■ EXERCISE GOAL: Your output should be the lines from the one containing "Baby Chick side" through the end of the listing, exact and inclusive, with no pictures.
* * *
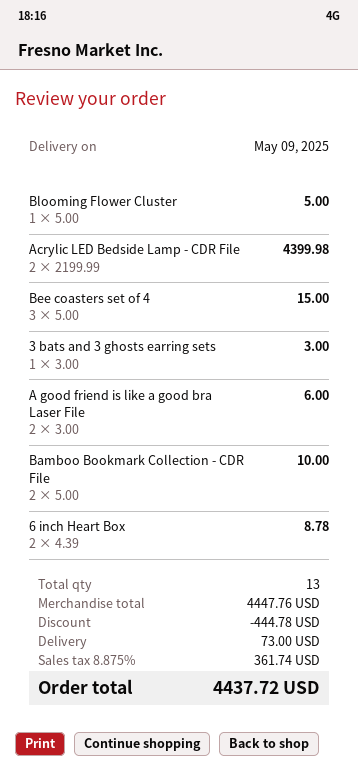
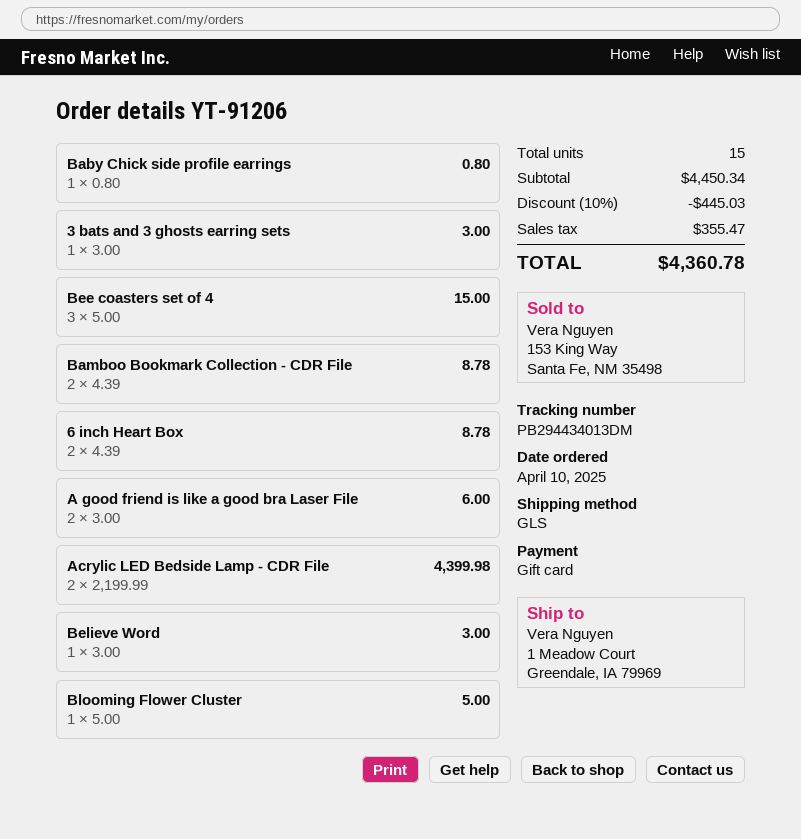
Bamboo Bookmark Collection - CDR File: 2 x 5.00 = 10.00 -> 2 x 4.39 = 8.78
Baby Chick side profile earrings: none -> 1 x 0.80 = 0.80
Believe Word: none -> 1 x 3.00 = 3.00
total quantity: 13 -> 15
subtotal: 4447.76 -> 4450.34
discount: 444.78 -> 445.03
shipping: 73.00 -> none
tax: 361.74 -> 355.47
total: 4437.72 -> 4360.78

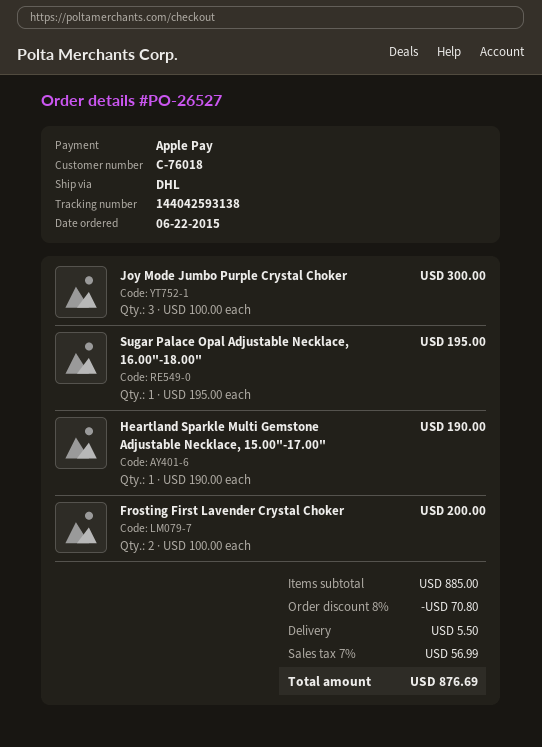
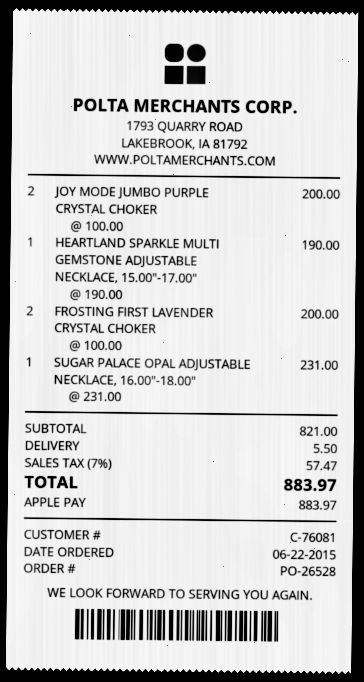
order number: PO-26527 -> PO-26528
customer number: C-76018 -> C-76081
Joy Mode Jumbo Purple Crystal Choker: 3 x 100.00 = 300.00 -> 2 x 100.00 = 200.00
Sugar Palace Opal Adjustable Necklace, 16.00"-18.00": 1 x 195.00 = 195.00 -> 1 x 231.00 = 231.00
subtotal: 885.00 -> 821.00
discount: 8% = 70.80 -> none
tax: 7% = 56.99 -> 7% = 57.47
total: 876.69 -> 883.97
* * *
■ PROBLEM SOLUTION:
Baby Chick side profile earrings: none -> 1 x 0.80 = 0.80
Believe Word: none -> 1 x 3.00 = 3.00
total quantity: 13 -> 15
subtotal: 4447.76 -> 4450.34
discount: 444.78 -> 445.03
shipping: 73.00 -> none
tax: 361.74 -> 355.47
total: 4437.72 -> 4360.78

order number: PO-26527 -> PO-26528
customer number: C-76018 -> C-76081
Joy Mode Jumbo Purple Crystal Choker: 3 x 100.00 = 300.00 -> 2 x 100.00 = 200.00
Sugar Palace Opal Adjustable Necklace, 16.00"-18.00": 1 x 195.00 = 195.00 -> 1 x 231.00 = 231.00
subtotal: 885.00 -> 821.00
discount: 8% = 70.80 -> none
tax: 7% = 56.99 -> 7% = 57.47
total: 876.69 -> 883.97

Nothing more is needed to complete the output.